K. A. Pital wrote:The constitution of Stalinist Russia was very advanced for its time. Idiots who blindly worship a piece of paper do not even understand that more often than not, it is not the document itself but the way legal norms are treated by the government is what matters.
Yes. And
given that this is true, which of the following is a better attitude to take towards rights outlined in a constitution:
A) "If our national constitution grants a right, the citizens should have that right, and we should not try to subvert that right unless we have wide popular support that permits us to
actually change the constitution"
OR
B) "Frankly, I don't care what the constitution says, I think it would be good policy to do X, so it doesn't matter if legally people have a right which would be infringed on by doing X. There's a way to amend the constitution, so it really doesn't matter what the constitution says, even if I have nowhere near enough support to get it changed
on this issue."
I don't know about you, but (A) seems a lot less likely to create a situation like Stalinist Russia than (B) does. It is much easier to make sure you keep a democracy when
all constitutional rights are taken seriously. And much harder once you concede that the state is allowed to pick and choose which constitutional rights it's going to forget about based on 'practical considerations.'
Other than that, yes, many first world nations do exceptionally well without the US constitution.
The US is the closest to a Third World shithole among developed nations, the Sick Man of the First World. And frankly, it should be like this. When you blindly worship a republic founded by fucking slavers and built on relentless genocide, expulsion and extermination of the natives, half of which was a slavocracy untl the mid-XIX century, a republic of rich white fucktards, if you glorify its bloody foundations - you fully deserve all the mockery you get for clinging to a piece of paper written by some old bastards nobody across both oceans even cares about.
Do you even comprehend the idea that people who happen to live in the US might actually care about enforcing constitutional rights
without "blindly worshipping" anything about their country? Are you actually listening to anything here except the strawman in your head?
Because if you can't tell the difference between "thinks it's a good idea to NOT selectively ignore the rights of their citizens as defined in the only legal document that actually does so" and "blindly worships a bunch of old bastards and their piece of paper..."
You have become an unworthy excuse for a political commentator.
Maybe gun control is not worth it. But in the US, nothing is worth it. There is no control over guns, neither over corporations. Or over its own government that kills people on secret lists and black-bags folks to Gitmo after extralegal "talks" like fucking mafiosis do. In the US, labour laws are shit, environmental protection standards are ridiculous. And people are obsessed with their guns. Sounds like a nightmarish place, sounds like the nation can't advance at all. It was bad when I visited it, and it remains every bit as bad as it was.
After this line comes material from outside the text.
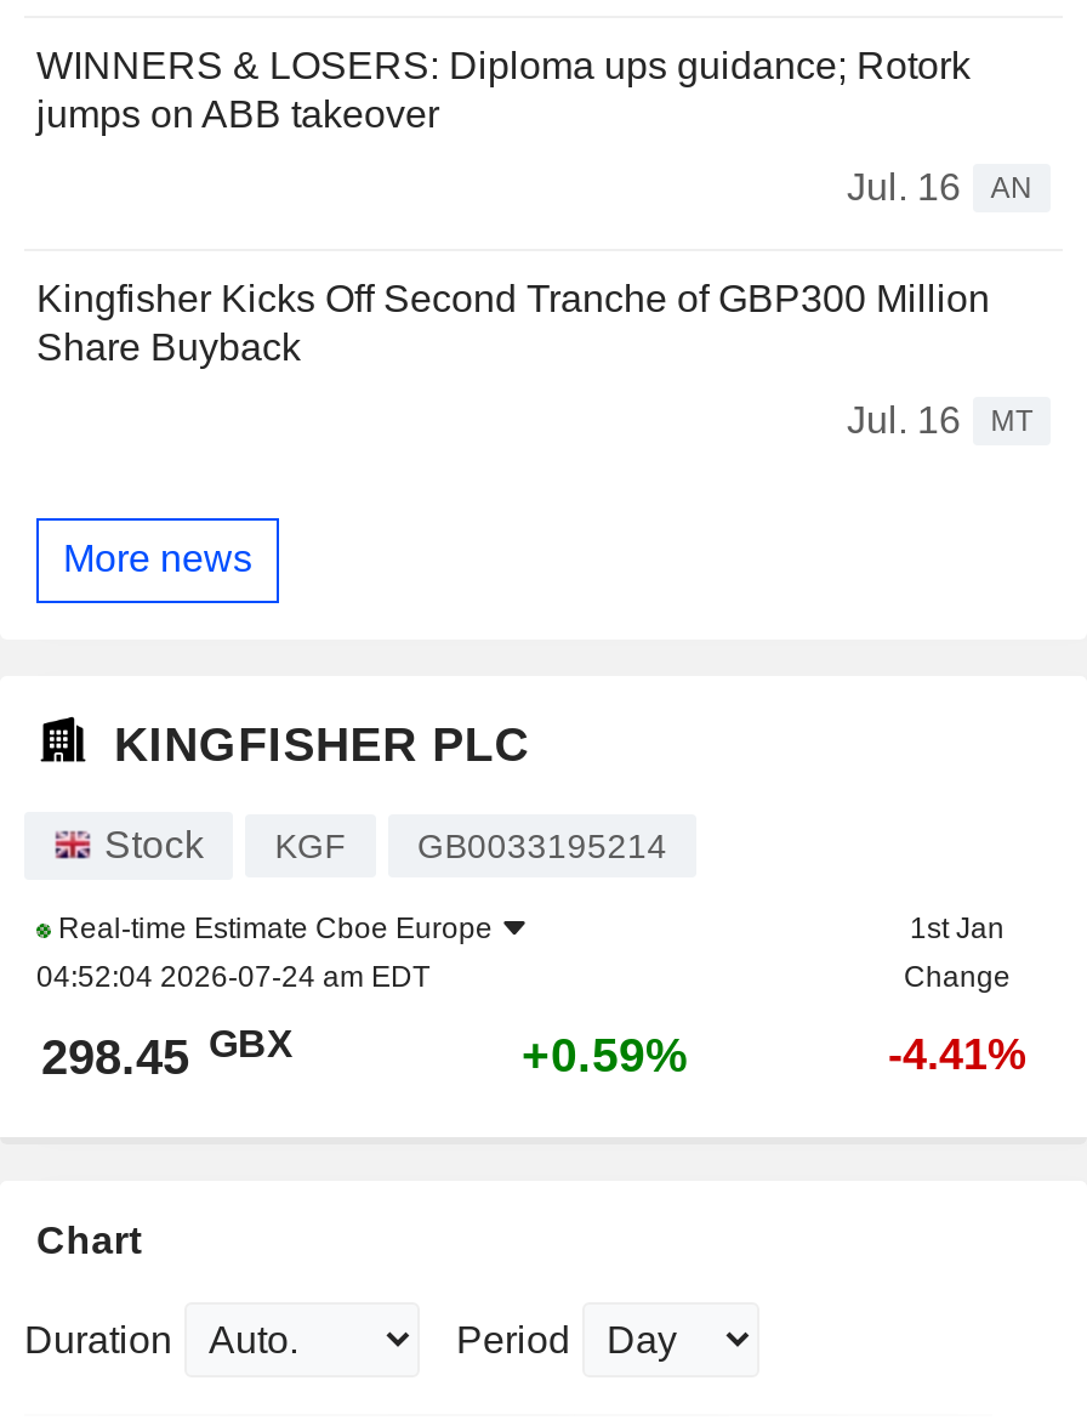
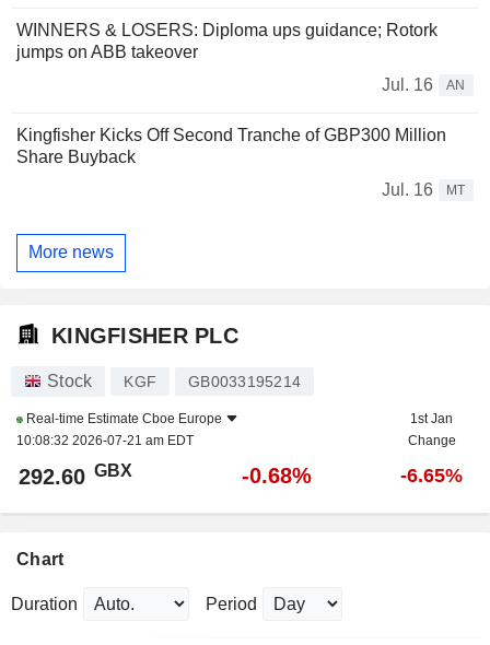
[36,960,429,994] 04:52:04 2026-07-24 am EDT -> [16,433,194,448] 10:08:32 2026-07-21 am EDT
[41,1022,294,1084] 298.45 GBX -> [19,461,132,489] 292.60 GBX
[522,1028,689,1082] +0.59% -> [242,464,312,488] -0.68%
[888,1031,1026,1079] -4.41% -> [400,465,463,487] -6.65%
The solution to this problem is
more rights, not less. It is
more enforcement of existing rights, not less. Stepping back from "we take the constitution seriously" is one of the ways America got into this mess, and doing it harder will not get us out of this mess.
And quite sincerely- there is a noticeable slice of the American population who consider all claims by the left to respect the constitution to be a farce precisely because of the gun rights issue, and as a result ignore the left when it protests that other important rights are being neglected. And those people do have votes, even if you disagree with them.
Pressing for gun control and saying "frankly I don't care if that's a constitutional right" have
actively weakened our nation's ability to enforce or honor other constitutional rights.
How does it happen that other people get to enjoy free speech without worshipping the US constitution? Maybe it is because the have a different constitution that is superior? Hah.
How will selectively ignoring the constitution we have automatically lead to a better one?